# ABOUT THIS TASK
Each line that includes "display" must be copied from the records.

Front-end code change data
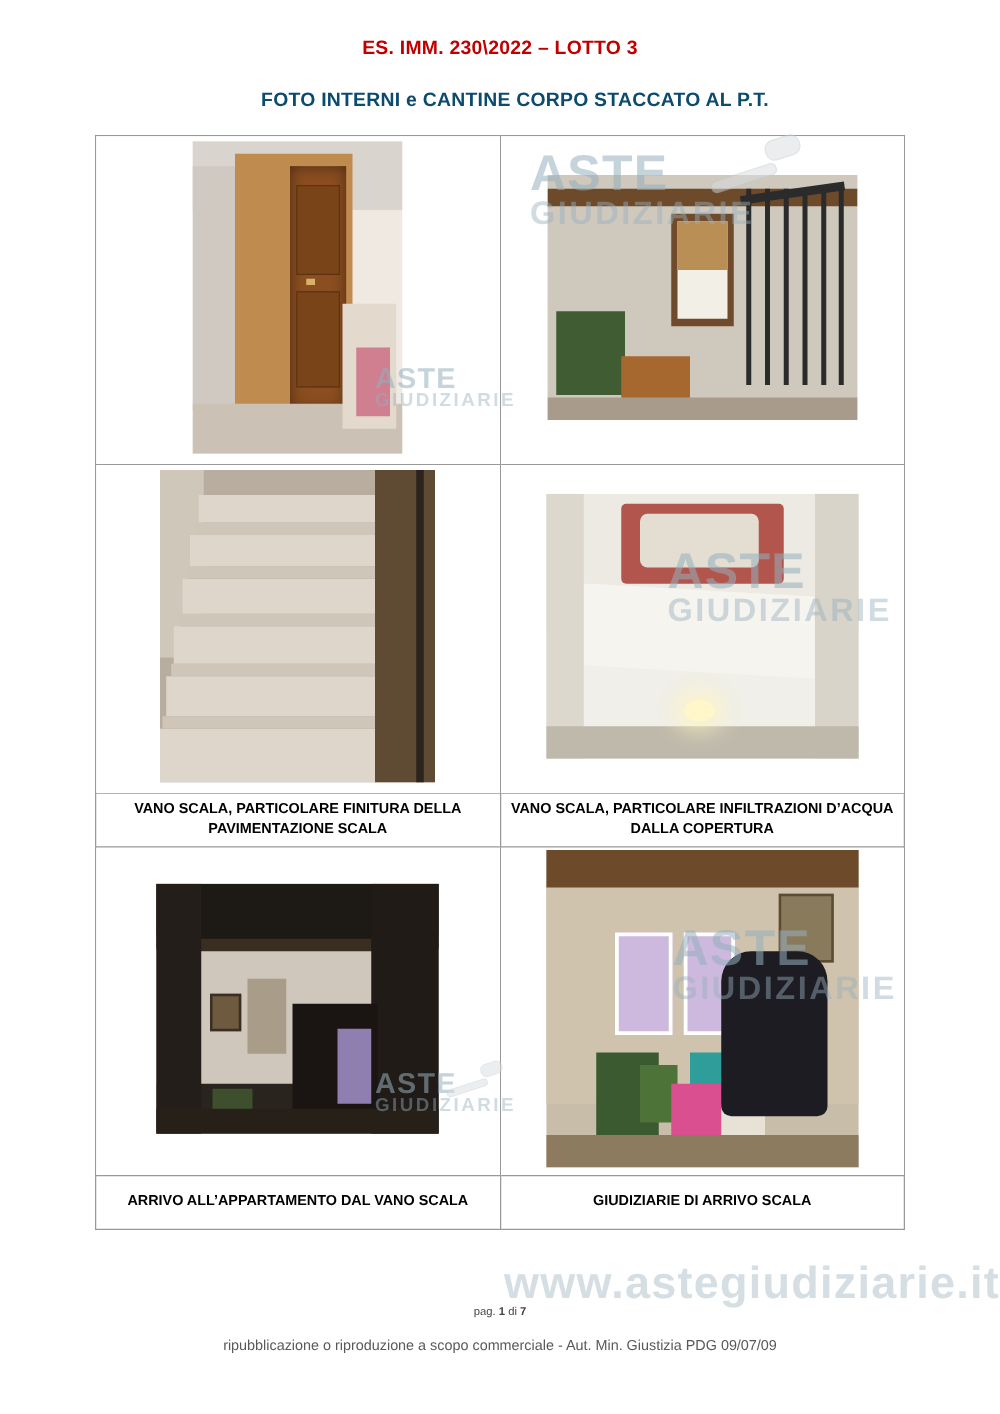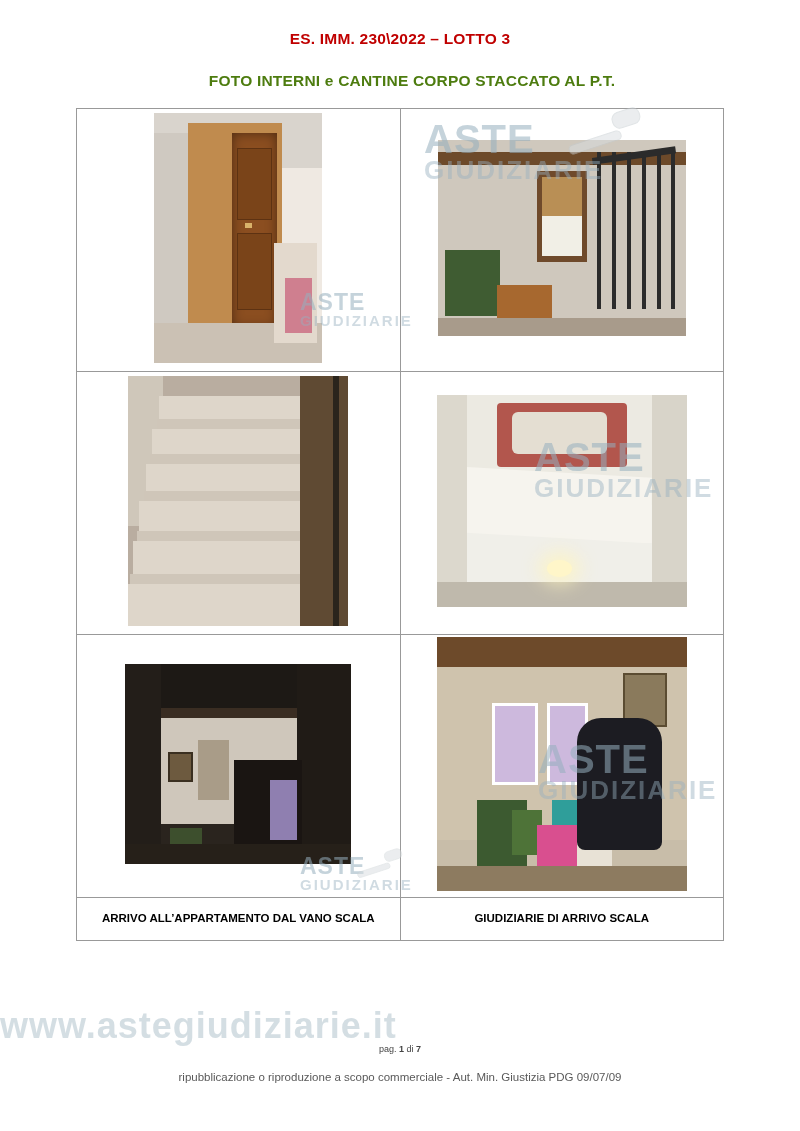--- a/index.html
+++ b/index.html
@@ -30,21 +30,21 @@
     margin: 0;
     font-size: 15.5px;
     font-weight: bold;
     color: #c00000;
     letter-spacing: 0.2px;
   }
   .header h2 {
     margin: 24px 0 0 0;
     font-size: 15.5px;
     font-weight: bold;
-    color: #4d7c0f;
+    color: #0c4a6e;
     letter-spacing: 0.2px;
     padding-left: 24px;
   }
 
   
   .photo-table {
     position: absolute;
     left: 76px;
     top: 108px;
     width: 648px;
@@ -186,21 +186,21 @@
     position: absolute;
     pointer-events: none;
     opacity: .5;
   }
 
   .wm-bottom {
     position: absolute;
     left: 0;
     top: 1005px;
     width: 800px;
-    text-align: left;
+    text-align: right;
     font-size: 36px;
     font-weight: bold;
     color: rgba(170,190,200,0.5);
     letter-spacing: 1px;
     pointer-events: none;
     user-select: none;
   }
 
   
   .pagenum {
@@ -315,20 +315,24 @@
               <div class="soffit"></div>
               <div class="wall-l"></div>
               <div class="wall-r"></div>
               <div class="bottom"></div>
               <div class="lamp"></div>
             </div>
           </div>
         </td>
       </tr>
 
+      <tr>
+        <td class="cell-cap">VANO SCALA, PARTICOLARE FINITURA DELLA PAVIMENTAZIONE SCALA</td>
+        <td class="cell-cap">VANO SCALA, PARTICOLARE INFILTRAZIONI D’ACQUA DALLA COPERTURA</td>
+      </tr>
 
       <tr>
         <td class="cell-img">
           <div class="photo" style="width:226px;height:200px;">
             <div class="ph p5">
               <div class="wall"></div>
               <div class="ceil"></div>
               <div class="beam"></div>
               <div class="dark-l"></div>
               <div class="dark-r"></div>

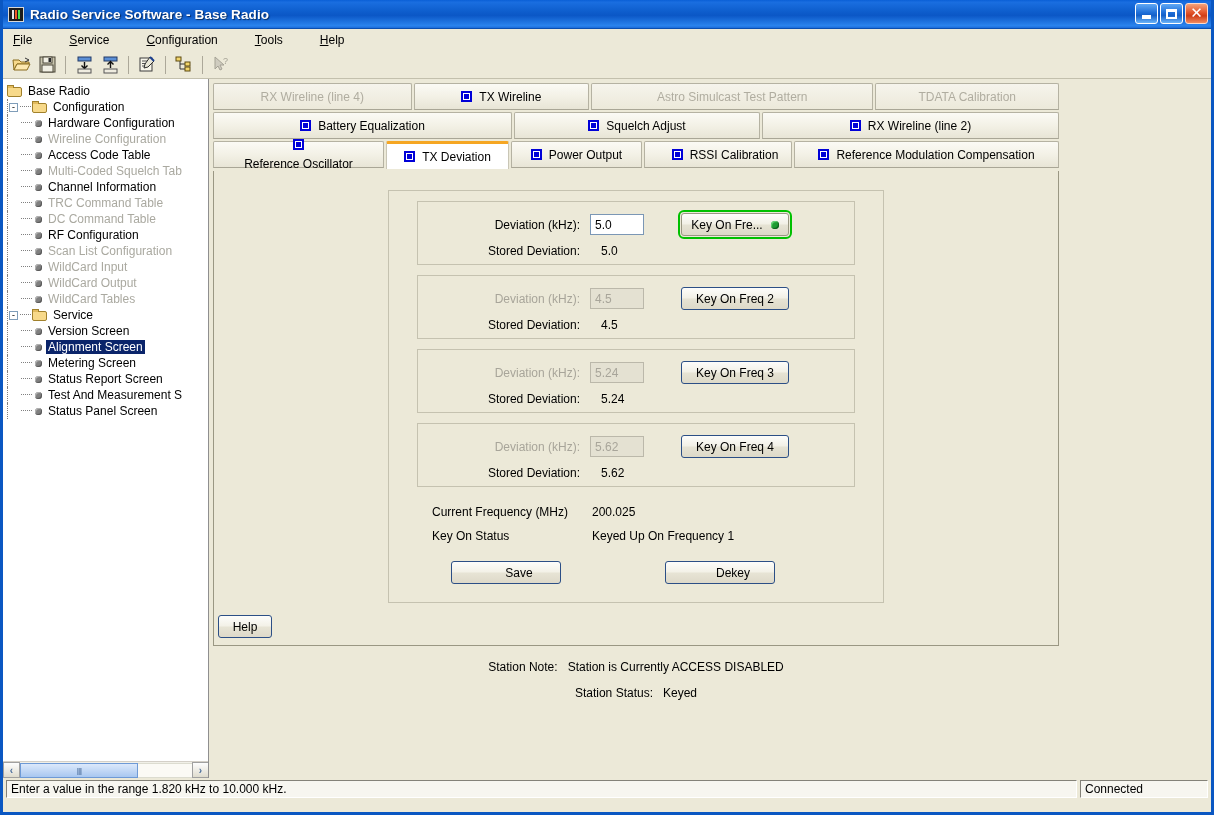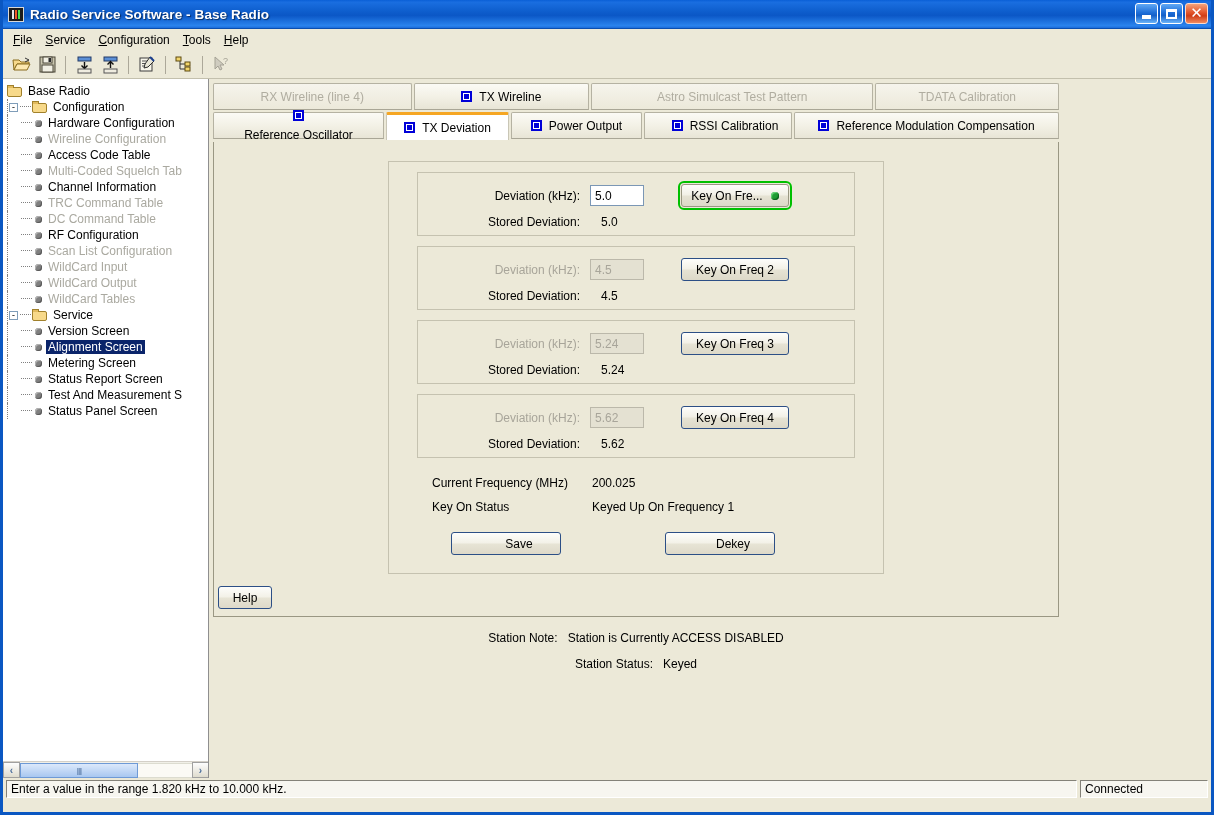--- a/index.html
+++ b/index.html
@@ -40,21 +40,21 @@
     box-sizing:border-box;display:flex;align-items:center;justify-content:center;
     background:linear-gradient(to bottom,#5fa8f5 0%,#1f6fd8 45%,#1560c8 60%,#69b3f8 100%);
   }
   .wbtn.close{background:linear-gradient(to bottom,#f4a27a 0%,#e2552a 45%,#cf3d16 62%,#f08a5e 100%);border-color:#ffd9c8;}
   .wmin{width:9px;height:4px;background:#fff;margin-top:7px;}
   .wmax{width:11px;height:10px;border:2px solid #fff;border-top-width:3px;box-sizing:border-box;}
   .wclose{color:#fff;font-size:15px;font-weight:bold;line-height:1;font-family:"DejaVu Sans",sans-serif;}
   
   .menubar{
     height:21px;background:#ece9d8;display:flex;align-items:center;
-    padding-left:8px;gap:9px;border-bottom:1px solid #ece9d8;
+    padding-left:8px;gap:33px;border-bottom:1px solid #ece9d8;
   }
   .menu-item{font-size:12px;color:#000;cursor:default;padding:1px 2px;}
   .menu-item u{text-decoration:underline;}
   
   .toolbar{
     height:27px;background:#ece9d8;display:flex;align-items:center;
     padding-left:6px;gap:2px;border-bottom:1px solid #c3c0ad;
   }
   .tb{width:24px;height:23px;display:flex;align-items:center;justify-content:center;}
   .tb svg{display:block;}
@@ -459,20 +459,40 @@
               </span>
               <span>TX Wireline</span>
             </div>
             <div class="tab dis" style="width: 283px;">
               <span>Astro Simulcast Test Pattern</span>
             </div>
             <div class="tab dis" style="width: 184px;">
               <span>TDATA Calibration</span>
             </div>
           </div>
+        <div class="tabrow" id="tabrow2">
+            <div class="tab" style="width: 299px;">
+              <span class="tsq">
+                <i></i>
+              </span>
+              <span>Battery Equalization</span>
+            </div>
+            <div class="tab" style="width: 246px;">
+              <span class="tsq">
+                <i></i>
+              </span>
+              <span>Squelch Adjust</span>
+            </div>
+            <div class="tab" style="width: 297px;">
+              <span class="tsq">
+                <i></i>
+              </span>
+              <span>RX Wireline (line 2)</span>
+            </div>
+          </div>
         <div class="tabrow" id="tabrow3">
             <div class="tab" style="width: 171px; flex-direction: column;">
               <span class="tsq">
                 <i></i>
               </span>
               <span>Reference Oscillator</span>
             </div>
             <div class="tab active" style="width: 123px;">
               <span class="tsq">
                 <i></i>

# FINISHED EXERCISE
     box-sizing:border-box;display:flex;align-items:center;justify-content:center;
     height:21px;background:#ece9d8;display:flex;align-items:center;
     height:27px;background:#ece9d8;display:flex;align-items:center;
   .tb{width:24px;height:23px;display:flex;align-items:center;justify-content:center;}
   .tb svg{display:block;}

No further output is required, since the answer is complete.